There are circumstances where “not applicable” will be reported on the HMDA LAR. One instance is with preferred rates. This data point is not required to be reported when the introductory interest rate period is based on preferred rates. That is unless the terms of the loan provide that the preferred rate will expire at a defined time. Preferred rates occur when the terms of the loan state that the initial rate is fixed but that it may increase or decrease if a certain event occurs, for example if an employee of the financial institution decides to find other employment. The other instance where this data point is reported as “not applicable” is when you are reporting on a fixed rate transaction.

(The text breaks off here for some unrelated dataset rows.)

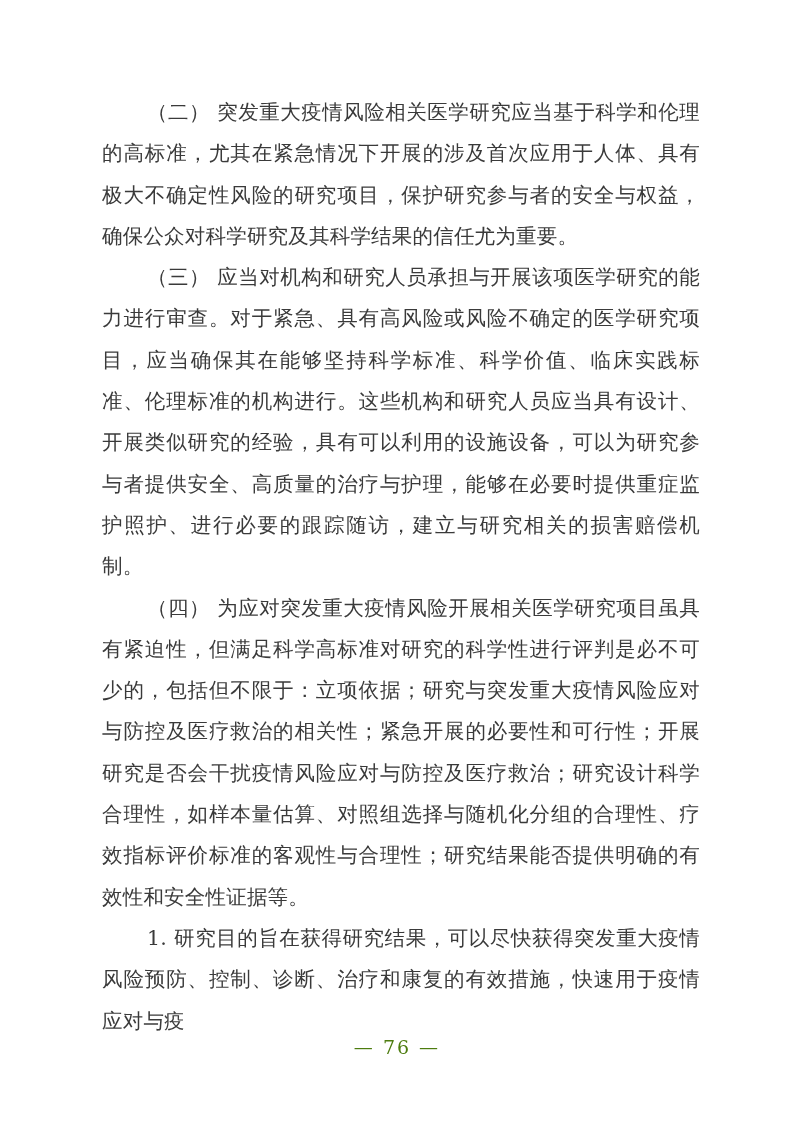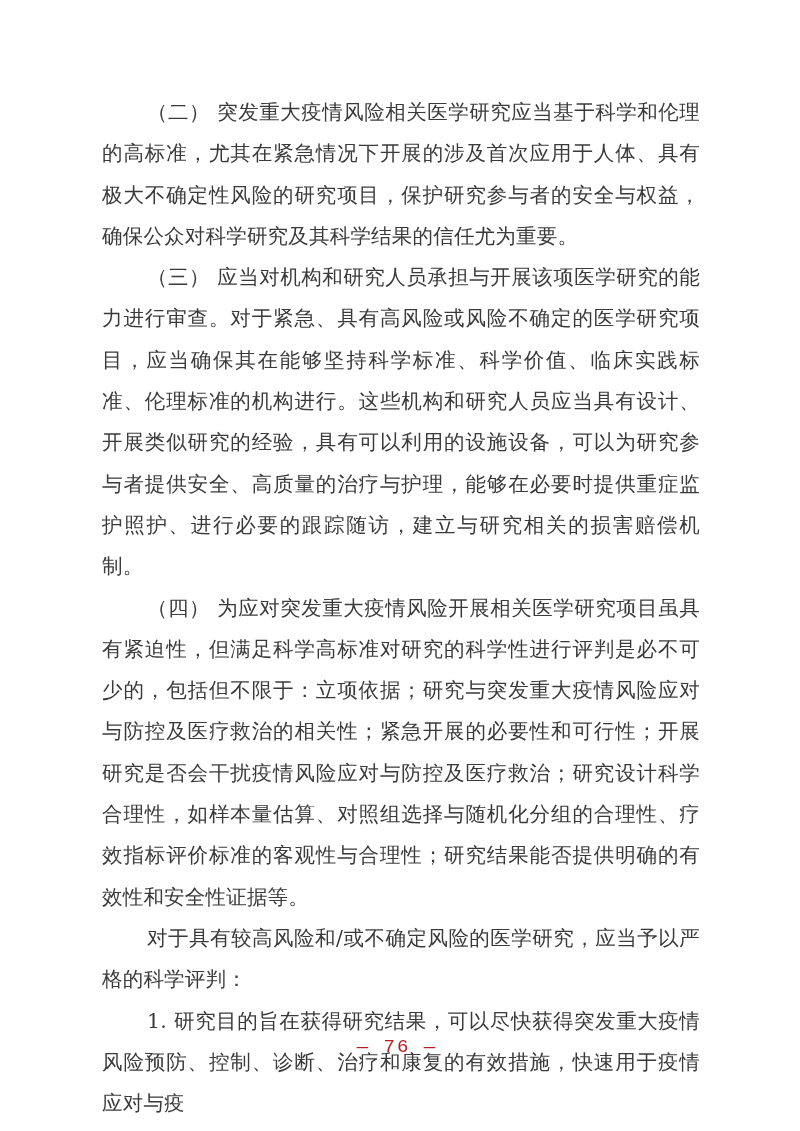--- a/index.html
+++ b/index.html
@@ -61,7 +61,6 @@
     <p>（二） 突发重大疫情风险相关医学研究应当基于科学和伦理的高标准，尤其在紧急情况下开展的涉及首次应用于人体、具有极大不确定性风险的研究项目，保护研究参与者的安全与权益，确保公众对科学研究及其科学结果的信任尤为重要。</p>
     <p>（三） 应当对机构和研究人员承担与开展该项医学研究的能力进行审查。对于紧急、具有高风险或风险不确定的医学研究项目，应当确保其在能够坚持科学标准、科学价值、临床实践标准、伦理标准的机构进行。这些机构和研究人员应当具有设计、开展类似研究的经验，具有可以利用的设施设备，可以为研究参与者提供安全、高质量的治疗与护理，能够在必要时提供重症监护照护、进行必要的跟踪随访，建立与研究相关的损害赔偿机制。</p>
     <p>（四） 为应对突发重大疫情风险开展相关医学研究项目虽具有紧迫性，但满足科学高标准对研究的科学性进行评判是必不可少的，包括但不限于：立项依据；研究与突发重大疫情风险应对与防控及医疗救治的相关性；紧急开展的必要性和可行性；开展研究是否会干扰疫情风险应对与防控及医疗救治；研究设计科学合理性，如样本量估算、对照组选择与随机化分组的合理性、疗效指标评价标准的客观性与合理性；研究结果能否提供明确的有效性和安全性证据等。</p>
-    <p>对于具有较高风险和/或不确定风险的医学研究，应当予以严格的科学评判：</p>
     <p>1. 研究目的旨在获得研究结果，可以尽快获得突发重大疫情风险预防、控制、诊断、治疗和康复的有效措施，快速用于疫情应对与疫</p>
   </div>
   <div class="footer">

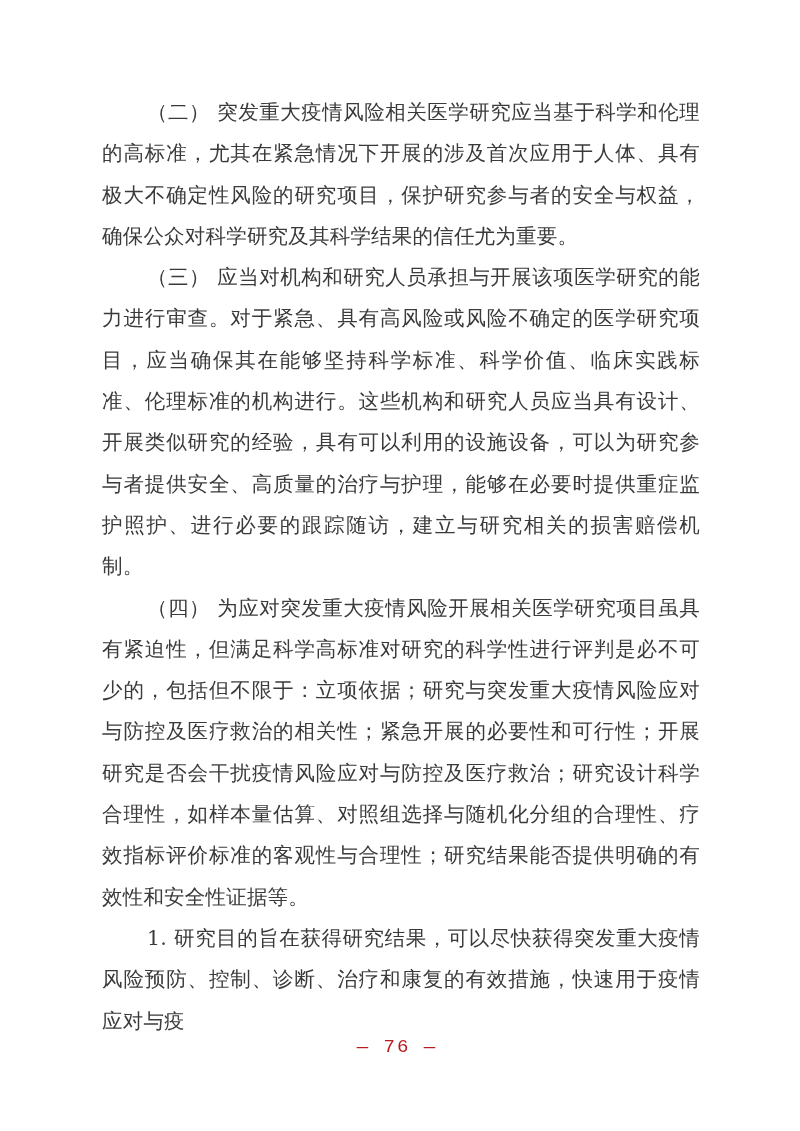--- a/index.html
+++ b/index.html
@@ -48,9 +48,8 @@
   }
   .footer .page-number {
     font-size: 19px;
-    color: #b91c1c;
+    color: #4d7c0f;
     letter-spacing: 2px;
-    font-family: Liberation Mono, monospace;
   }
 </style>
 </head>

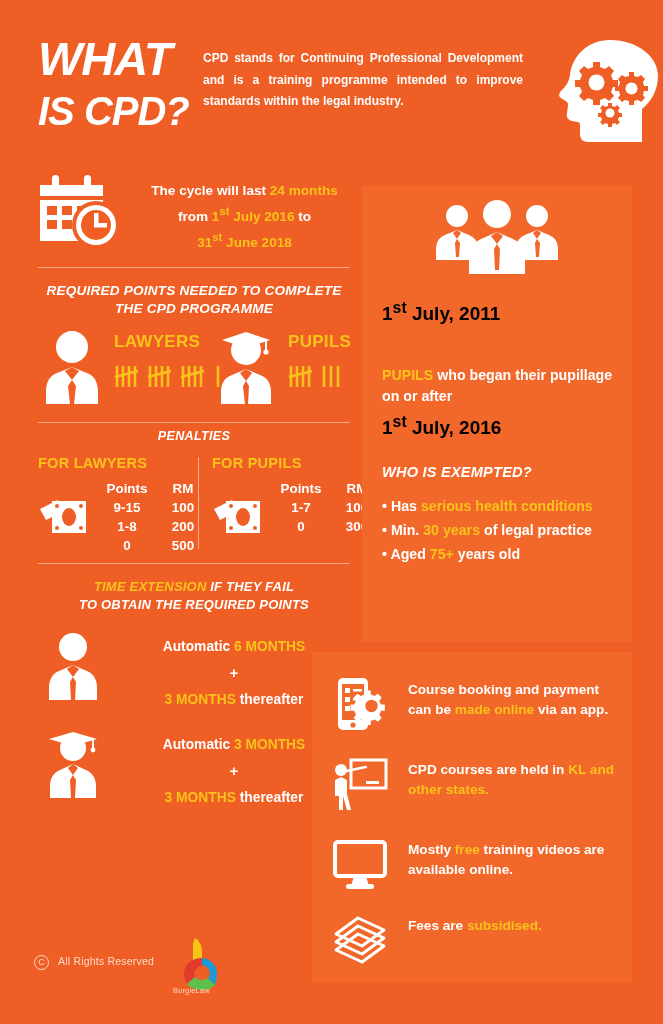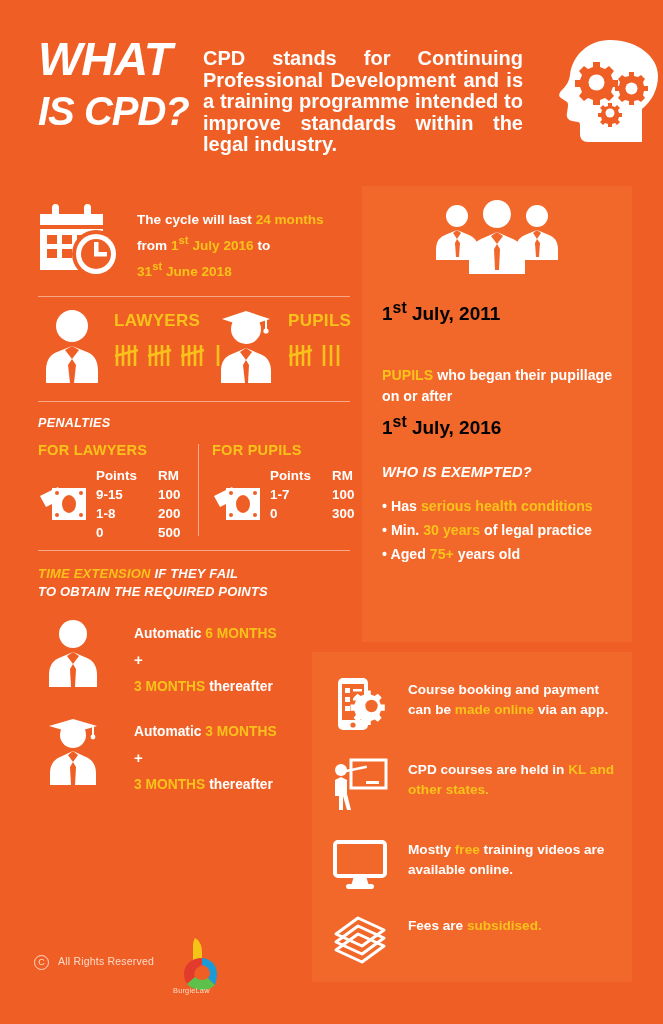--- a/index.html
+++ b/index.html
@@ -23,7 +23,7 @@
   .title .l2 { font-size:40px; line-height:46px; margin-top:4px; }
   .intro {
     position:absolute; left:165px; top:14px; width:320px;
-    font-size:20px; line-height:21.5px; font-weight:bold;
+    font-size:12px; line-height:21.5px; font-weight:bold;
     text-align:justify; text-align-last:left; color:#fdfdfd;
   }
   .head-icon { position:absolute; left:510px; top:0px; width:110px; height:115px; }

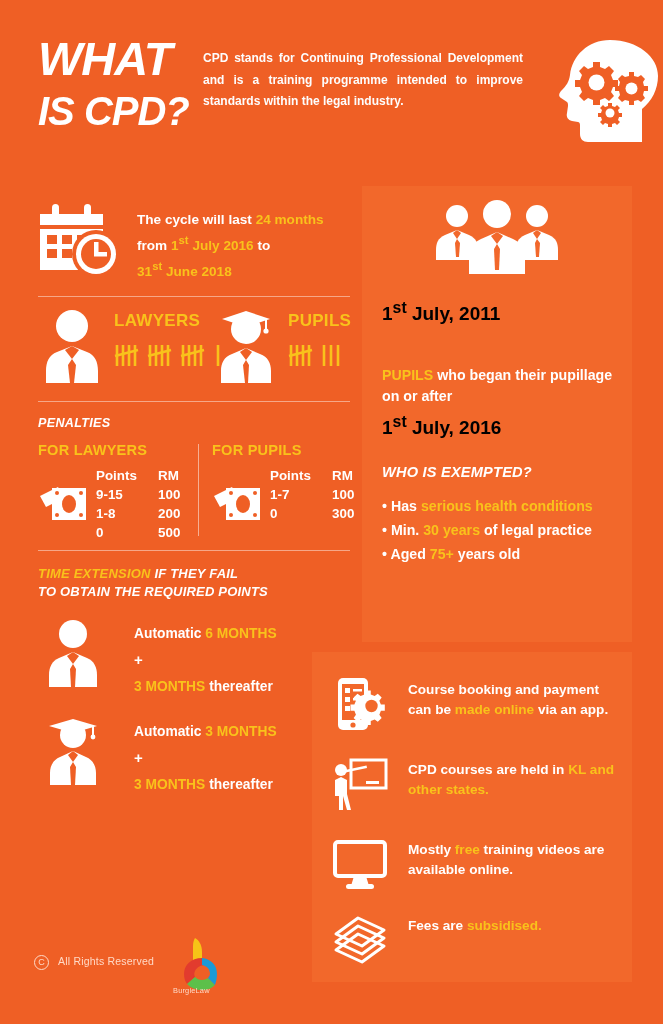--- a/index.html
+++ b/index.html
@@ -29,7 +29,7 @@
   .head-icon { position:absolute; left:510px; top:0px; width:110px; height:115px; }
 
   
-  .left { position:absolute; left:38px; top:196px; width:312px; }
+  .left { position:absolute; left:38px; top:167px; width:312px;text-align:center; }
 
   .cycle-row { position:relative; height:92px; }
   .cal-icon { position:absolute; left:0; top:6px; width:84px; height:76px; }

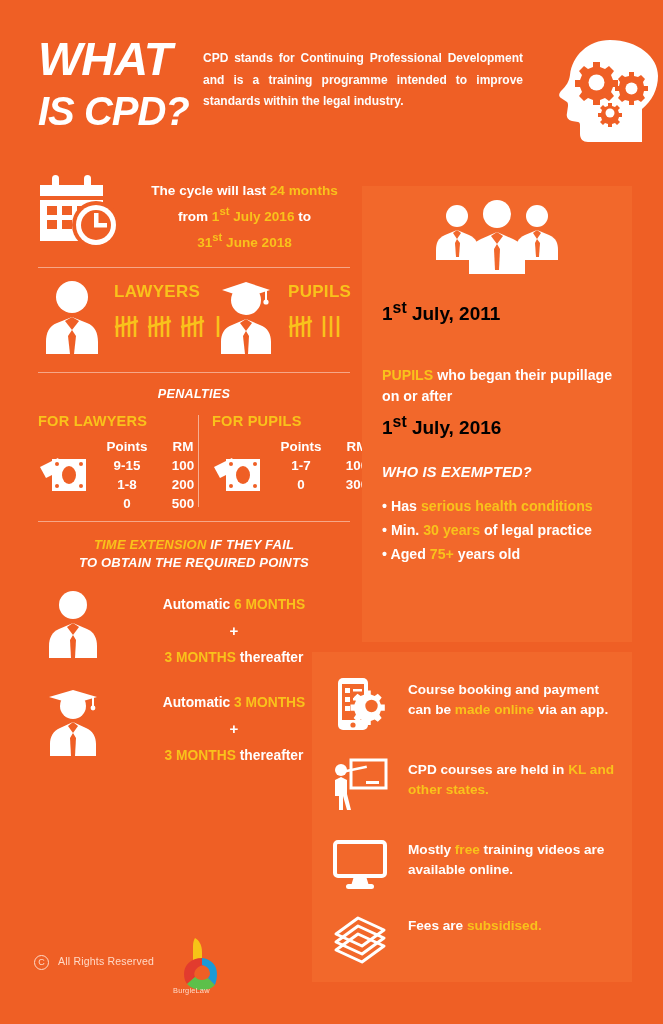--- a/index.html
+++ b/index.html
@@ -154,6 +154,10 @@
 
     <div class="hr"></div>
 
+    <div class="sec-head">
+      <span>REQUIRED POINTS NEEDED TO COMPLETE</span><br>
+      <span>THE CPD PROGRAMME</span>
+    </div>
 
     <div class="points-row">
       <div class="pr-person" style="left:6px;">

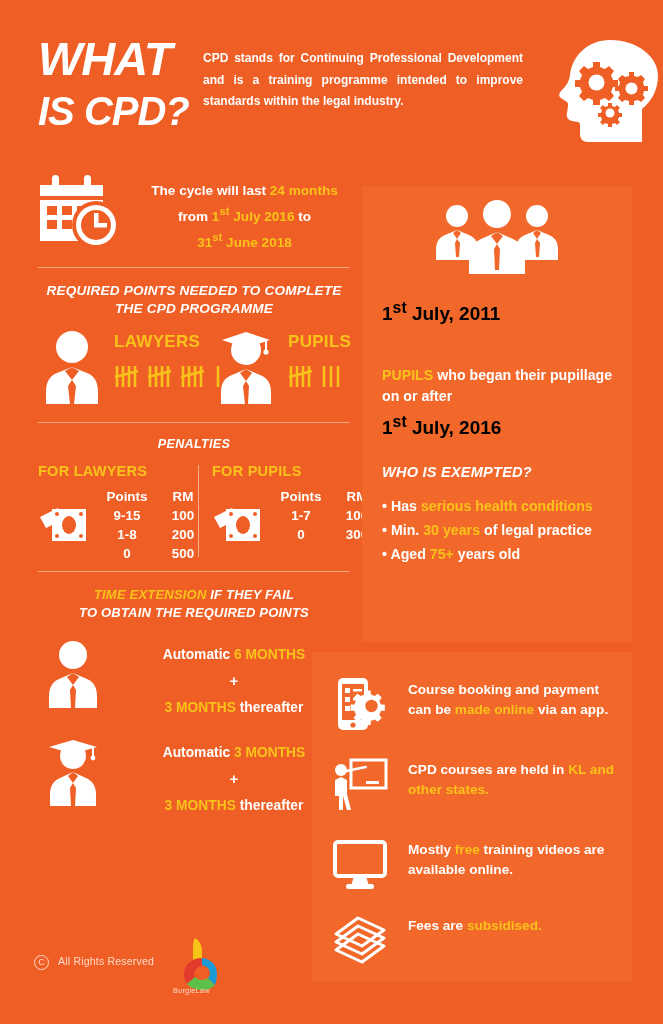--- a/index.html
+++ b/index.html
@@ -224,7 +224,7 @@
     <div class="hr"></div>
 
     <div class="pen-wrap">
-      <div class="pen-title" style="margin-top:14px;">PENALTIES</div>
+      <div class="pen-title" style="margin-top:6px;">PENALTIES</div>
       <div class="pen-cols">
         <div class="pen-divider"></div>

For more information on HMDA regulations, 2018 data point changes or our HMDA compliance services, please call Rhonda Wannemuehler or Betsy Reynolds at 855-734-7655.

 

Lien Status Reporting Still Required Under New HMDA Regulation

Under the HMDA regulation that will take effect in 2018, an institution is still required to report the lien status. This data point must be reported for loans that were originated, purchased loans, and those that did not result in origination. This includes preapprovals, denials and withdrawals.

How to determine the lien status is really up to the institution. The HMDA regulation allows the institution to use the best information that is available to them at the time final action was taken. While there is no specific method listed in the regulation, an institution can use such documents as the title search or the applicant’s credit report to determine the lien status.

For more information on HMDA regulations, 2018 data point changes or our HMDA compliance services, please call Rhonda Wannemuehler or Betsy Reynolds at 855-734-7655.

 

HOEPA Status Will Not Change Under New HMDA 2018 Changes

Under the new HMDA regulation that will take effect in 2018, the HOEPA status is one of the data points that will not change. As it was under the old HMDA rule, an institution must report whether or not the loan is considered to be a high-cost mortgage under Regulation Z.  Section 1026.32 (a) states that these are consumer loans that are secured by the borrower’s principal dwelling and must surpass either the APR trigger, the total points/fees trigger or the prepayment penalty trigger.

Once it is determined that the mortgage is secured by a principal dwelling, the specific trigger requirements must be met. The APR trigger is where the APR exceeds the APOR for a comparable transaction by more than either 6.5% for first-lien transactions; 8.5% for first-lien transaction if the dwelling is personal property and the loan amount is less than $50,000; or by 8.5% for subordinate-lien transactions.

The total points/fees trigger is reached when the points and fees will exceed 5% of the total loan amount for a transaction that is at least $20,000. This can also be triggered when the points/fees total amount is less than either 8% of the total loan amount or less than $1,000 for a transaction with a loan amount of less than $20,000.

The prepayment penalty trigger can occur in two situations. The first is where the creditor has charged a prepayment penalty that can occur more than 36 months after consummation. The other situation is where the penalties exceed more than 2% of the amount that was prepaid.

If the loan is not subject to HOEPA status, then this data point should be reported as not applicable on the HMDA LAR. The only other time that this data point is reported as not applicable is when the loan did not end in origination.